» **Description of the task**: Please report every line from the material that contains the word "为了满足特性二".

(Records to process Opens)

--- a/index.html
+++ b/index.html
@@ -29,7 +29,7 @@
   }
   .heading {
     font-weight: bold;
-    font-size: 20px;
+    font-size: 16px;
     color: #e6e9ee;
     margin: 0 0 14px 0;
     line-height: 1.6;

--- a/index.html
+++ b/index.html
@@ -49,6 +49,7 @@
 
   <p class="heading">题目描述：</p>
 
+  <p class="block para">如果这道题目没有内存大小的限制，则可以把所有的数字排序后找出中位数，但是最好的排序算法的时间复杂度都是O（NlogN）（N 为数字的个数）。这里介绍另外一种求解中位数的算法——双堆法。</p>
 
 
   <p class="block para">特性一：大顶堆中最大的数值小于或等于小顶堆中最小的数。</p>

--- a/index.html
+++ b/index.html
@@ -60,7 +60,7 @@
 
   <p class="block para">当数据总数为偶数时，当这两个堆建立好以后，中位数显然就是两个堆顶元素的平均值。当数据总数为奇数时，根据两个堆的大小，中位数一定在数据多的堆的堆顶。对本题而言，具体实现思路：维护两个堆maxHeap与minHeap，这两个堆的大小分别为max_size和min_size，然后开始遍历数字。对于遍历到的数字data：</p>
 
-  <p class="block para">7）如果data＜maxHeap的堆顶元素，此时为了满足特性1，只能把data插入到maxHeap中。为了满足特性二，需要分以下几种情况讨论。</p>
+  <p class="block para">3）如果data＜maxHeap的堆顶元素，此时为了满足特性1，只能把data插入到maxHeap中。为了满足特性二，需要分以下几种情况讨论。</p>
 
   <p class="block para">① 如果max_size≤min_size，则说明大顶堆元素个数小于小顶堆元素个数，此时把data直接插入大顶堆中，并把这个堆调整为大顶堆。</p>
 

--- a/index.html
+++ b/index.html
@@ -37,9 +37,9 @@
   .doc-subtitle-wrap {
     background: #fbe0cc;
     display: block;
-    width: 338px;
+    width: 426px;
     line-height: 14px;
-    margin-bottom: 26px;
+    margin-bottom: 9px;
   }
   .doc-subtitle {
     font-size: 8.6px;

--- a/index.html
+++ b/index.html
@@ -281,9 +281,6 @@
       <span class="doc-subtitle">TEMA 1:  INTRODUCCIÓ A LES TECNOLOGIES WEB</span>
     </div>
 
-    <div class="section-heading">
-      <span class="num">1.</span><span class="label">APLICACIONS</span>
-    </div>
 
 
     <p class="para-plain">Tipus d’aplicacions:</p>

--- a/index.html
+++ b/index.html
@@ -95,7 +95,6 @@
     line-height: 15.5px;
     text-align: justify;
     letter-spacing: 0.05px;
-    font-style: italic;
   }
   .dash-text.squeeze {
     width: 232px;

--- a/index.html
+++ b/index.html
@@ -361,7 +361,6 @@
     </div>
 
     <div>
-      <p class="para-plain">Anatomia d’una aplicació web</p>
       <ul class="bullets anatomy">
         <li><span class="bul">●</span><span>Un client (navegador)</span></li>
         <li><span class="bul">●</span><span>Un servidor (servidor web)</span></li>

(Records to process Closes)

» **Answer to this problem**:
-  <p class="block para">7）如果data＜maxHeap的堆顶元素，此时为了满足特性1，只能把data插入到maxHeap中。为了满足特性二，需要分以下几种情况讨论。</p>
+  <p class="block para">3）如果data＜maxHeap的堆顶元素，此时为了满足特性1，只能把data插入到maxHeap中。为了满足特性二，需要分以下几种情况讨论。</p>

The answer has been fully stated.